On 11 Mar 2005 at 19:40, Mike Bishop <[EMAIL PROTECTED]> wrote:

> I'm running Win XP Home SP2 and I have religiously maintained current
> Norton Antivirus definitions and have done weekly virus scans.  In fact,
> I recently ran a free online scan from the Trend Micro website.  All
> scans have been consistently negative.
> 
> Today I downloaded and ran the free version of Avast antivirus and it
> found the Win95 Spaces virus in an mp3 file that I had downloaded over a
> year ago.  I then scanned that specific file with NAV and it did not
> find a virus.
> 
> Can anyone shed any light on this disparity?  Is there a "gold standard"
> virus scan that I can do?  Will simply deleting the mp3 file solve the
> problem?

Seems to be a false positive (i.e. a false identification).
what I do, in such cases is to decide to which AV I believe, and then send 
an e-mail to the other one, with the suspect attached (in fact - zipped 
with "infected" as a password, and attached).

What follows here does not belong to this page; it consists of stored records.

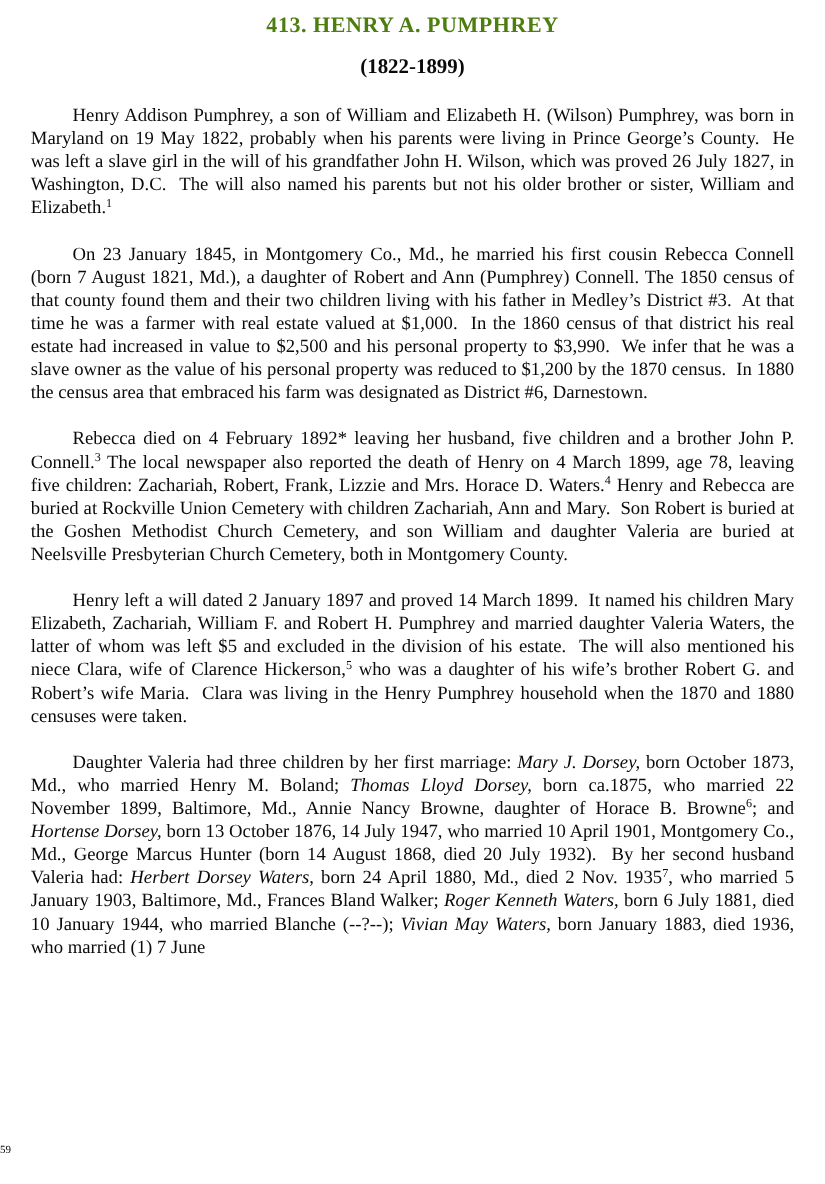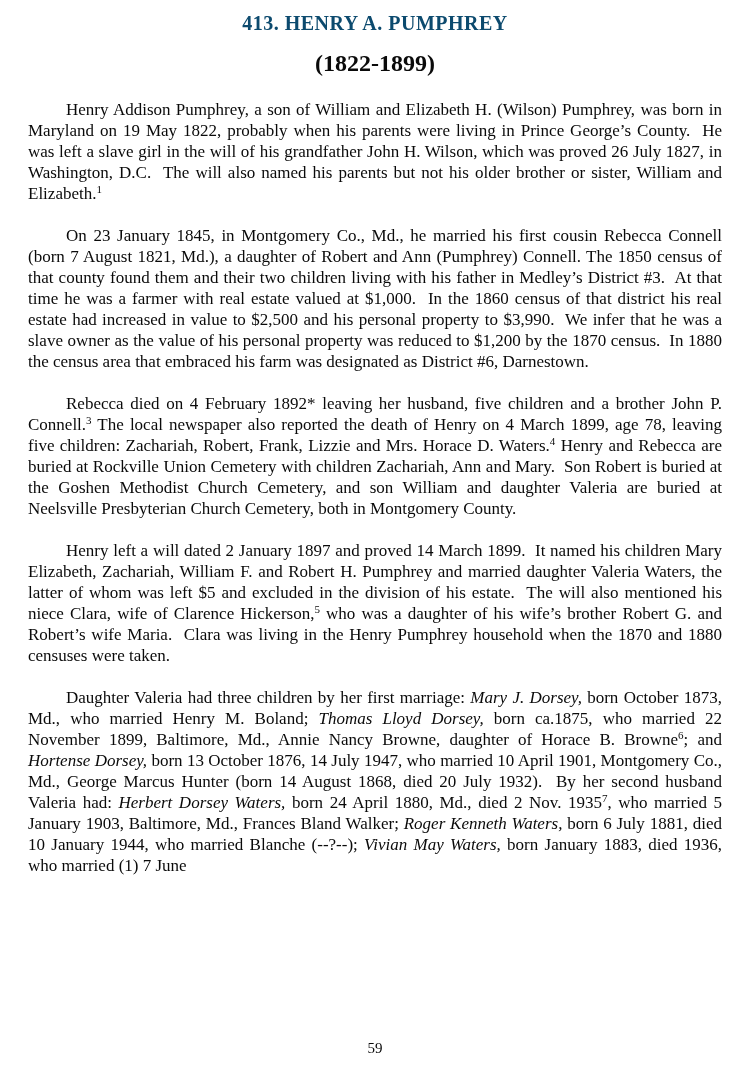--- a/index.html
+++ b/index.html
@@ -17,27 +17,27 @@
     overflow: hidden;
     box-sizing: border-box;
   }
   .title {
     margin: 0;
     padding-top: 12px;
     text-align: center;
     font-size: 20px;
     font-weight: bold;
     letter-spacing: 0.5px;
-    color: #0c4a6e;
+    color: #4d7c0f;
   }
   .subtitle {
     margin: 0;
     padding-top: 15px;
     text-align: center;
-    font-size: 24px;
+    font-size: 19px;
     font-weight: bold;
     color: #0a0a0a;
   }
   .body {
     margin: 22px 28px 0 28px;
   }
   .para {
     margin: 21px 0 0 0;
     font-size: 17px;
     line-height: 21px;
@@ -54,22 +54,21 @@
     line-height: 0;
     vertical-align: 6px;
   }
   .para i {
   }
   .pagenum {
     position: absolute;
     left: 0;
     right: 0;
     top: 1040px;
-    text-align: center;
-    font-size: 15px;
+    font-size: 10px;
     color: #0a0a0a;
   }
 </style>
 </head>
 <body>
 
 <div class="page">
   <h1 class="title">413. HENRY A. PUMPHREY</h1>
   <h2 class="subtitle">(1822-1899)</h2>
   <div class="body">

In the message I explain why 
I think that their product is wrong, and I also give the password (the 
password is in order to prevent intermediate servers (MTAs) from removing 
it if they identify it as a virus).

The address for such in Avast is [EMAIL PROTECTED] (I believe that it is not 
the formal address, but he does check those samples).
The address in Symantec, is [EMAIL PROTECTED]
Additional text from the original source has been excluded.